▶ Input material
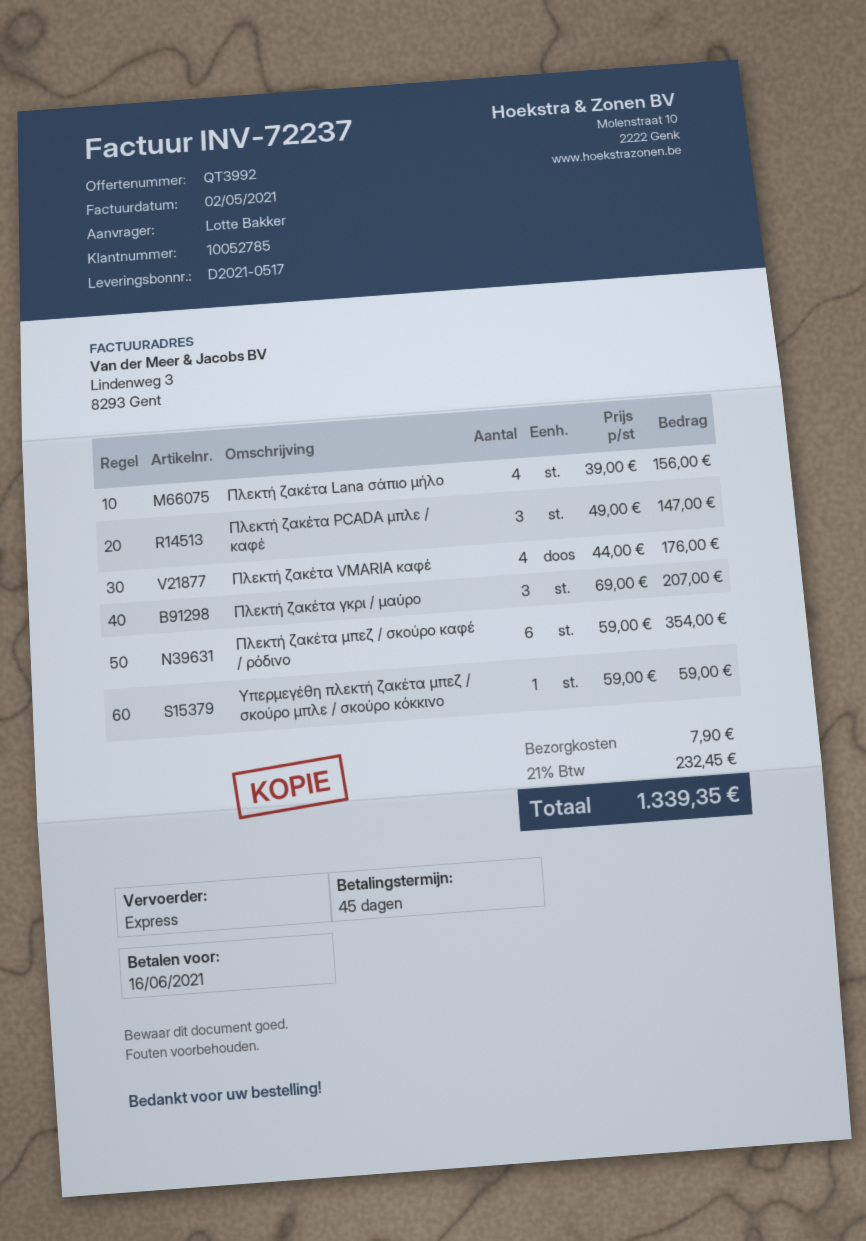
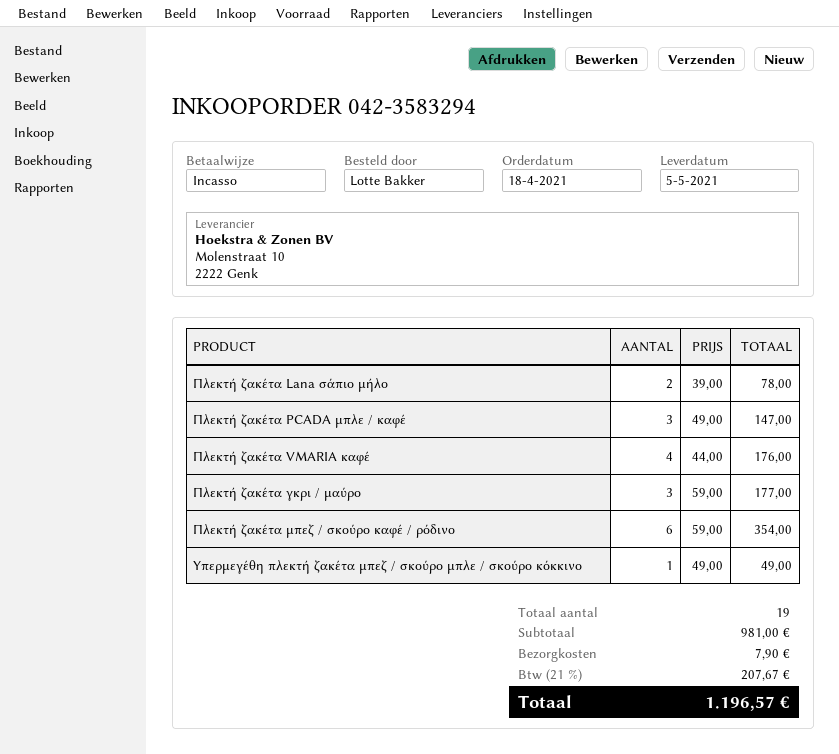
Πλεκτή ζακέτα Lana σάπιο μήλο: 4 x 39.00 = 156.00 -> 2 x 39.00 = 78.00
Πλεκτή ζακέτα γκρι / μαύρο: 3 x 69.00 = 207.00 -> 3 x 59.00 = 177.00
Υπερμεγέθη πλεκτή ζακέτα μπεζ / σκούρο μπλε / σκούρο κόκκινο: 1 x 59.00 = 59.00 -> 1 x 49.00 = 49.00
tax: 21% = 232.45 -> 21% = 207.67
total: 1339.35 -> 1196.57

▶ Instructions for the task
Take the line that contains "Πλεκτή ζακέτα γκρι" and each line after it down to the last of the records, and retype them exactly; add nothing else.

▶ Solution to the problem
Πλεκτή ζακέτα γκρι / μαύρο: 3 x 69.00 = 207.00 -> 3 x 59.00 = 177.00
Υπερμεγέθη πλεκτή ζακέτα μπεζ / σκούρο μπλε / σκούρο κόκκινο: 1 x 59.00 = 59.00 -> 1 x 49.00 = 49.00
tax: 21% = 232.45 -> 21% = 207.67
total: 1339.35 -> 1196.57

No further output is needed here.